Kakko kannte den Fremden nicht. Vermutlich einer der Jäger die sich vorwiegend außerhalb des Zirkels aufhielten und für permanenten Fleischnachschub sorgten. Der fremde Mann war im selben Alter wie Hector. Sein Gesicht war extrem scharf geschnitten, selbst für einen Arashi. Seine Ohren waren spitz. Vermutlich war er ein Mischling mit einem der Albenvölker. Die Haut des Mannes war hell, was sein rabenschwarzes Haar noch dunkler erscheinen ließ. Der stechende Blick des Fremden stand dem seines Meisters in nichts nach.
"Grauen", sagte der Fremde mit einer melodischen Stimme.
"Lieblich", gab Hector zurück.
In einer seltsamen Synchronisation, die Kakko unheimlich war, schürzten beide zur Begrüßung die Lippen und entblößten ihre messerscharfen Kauleisten. Lieblich griff mit der Schnelligkeit einer zustossenden Viper nach Hector, die Kakko unbewusst hinter seinem Meister zusammen zucken ließ. Das Grauen wischte die Hand mit einem Hieb beiseite, den man nur noch als verschwommene Bewegung wahrnahm.
"Immer noch ganz der Alte", kicherte Lieblich.
"Du ebenso, lass die Griffel bei Dir", schmunzelte das Grauen.
"Werde Dein Anhängsel los und folge mir. Einladung", bot Lieblich an.
Kakko spürte, dass etwas anderes in der Luft lag. Die beiden kannten sich, sie waren vertraut miteinander. Sie umschlichen einander wie zwei alte Kater die nicht wussten ob sie ihr Revier verteidigen oder gemeinsam in der Sonne liegen sollten.
"Eine Einladung zu was?", riss Hector Kakko aus seinen Gedanken.
Die Frage war reine Zeitschindung, wie Kuckuck an den grinsenden Gesichtern sah.
"Frischfleisch", kam die knappe Antwort.
"Für lau?", erfolgte die Gegenfrage von Hector.
"Nichts ist für lau", lächelte Lieblich so zuckersüß, harmlos und unschuldig, dass Kakko wusste woher der Kerl diesen sonderbaren Jägernamen hatte.
Hector neigte leicht den Kopf.
"Verzieh Dich Kakko", befahl er leise.
Im gleichen Moment riss er sein Schwert heraus. Die Klingel raste auf den Hals des Arashi zu. Dieser ließ sich nach hinten fallen, so dass Hectors Jian knapp an seiner Kehle vorbeizischte. Mit einer Hand fing sich der Kerl ab, die andere riss das eigene Schwert aus der Scheide und lenkte den zweiten Hieb von Hector um, der ihm sonst das Gesicht gespalten hätte.

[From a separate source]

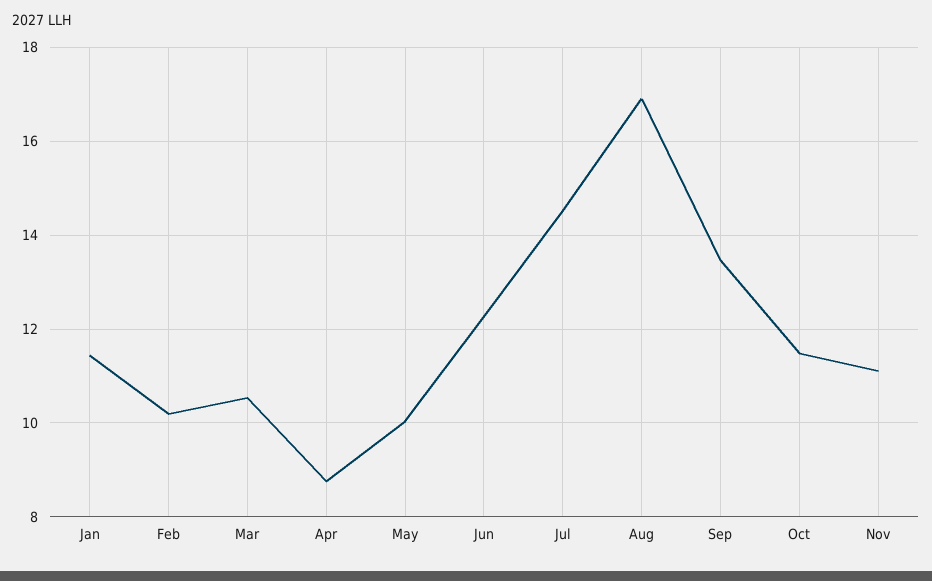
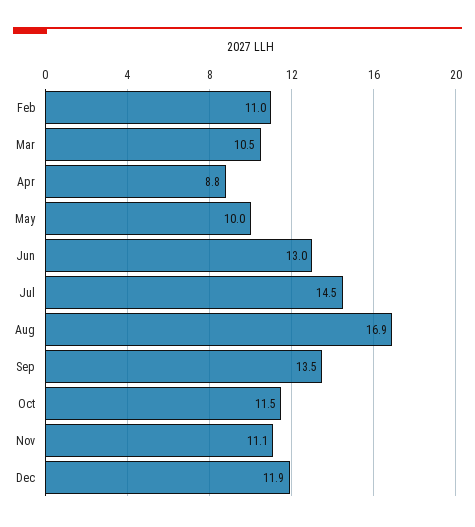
Jan: 11.4 -> none
Feb: 10.2 -> 11
Jun: 12.2 -> 13
Dec: none -> 11.9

Mit einer Ausweichrolle und einem Sprung war Lieblich wieder auf den Beinen und ging sofort zum Gegenangriff über.Keine Sekunde zu früh, den Hector hatte ihm bereits nachgesetzt, so das ihre Klingen aneinander vorbeischabten, als beide parrierten.
Kakko hatte selten Gelegenheit seinem Meister bei einem derartigen Kampf zuzuschauen. Beide Kontrahenten umkreisten einander, schlugen zu und wichen aus, alles wie in einem Kampf des absoluten Grauens. Sie schlugen und parrierten mit einer Geschwindigkeit, mit der nur die besten Schwertmeister mithalten konnten. Ein Tanz auf Messersschneide, Eleganz ausgerichtet auf Leben und Tod.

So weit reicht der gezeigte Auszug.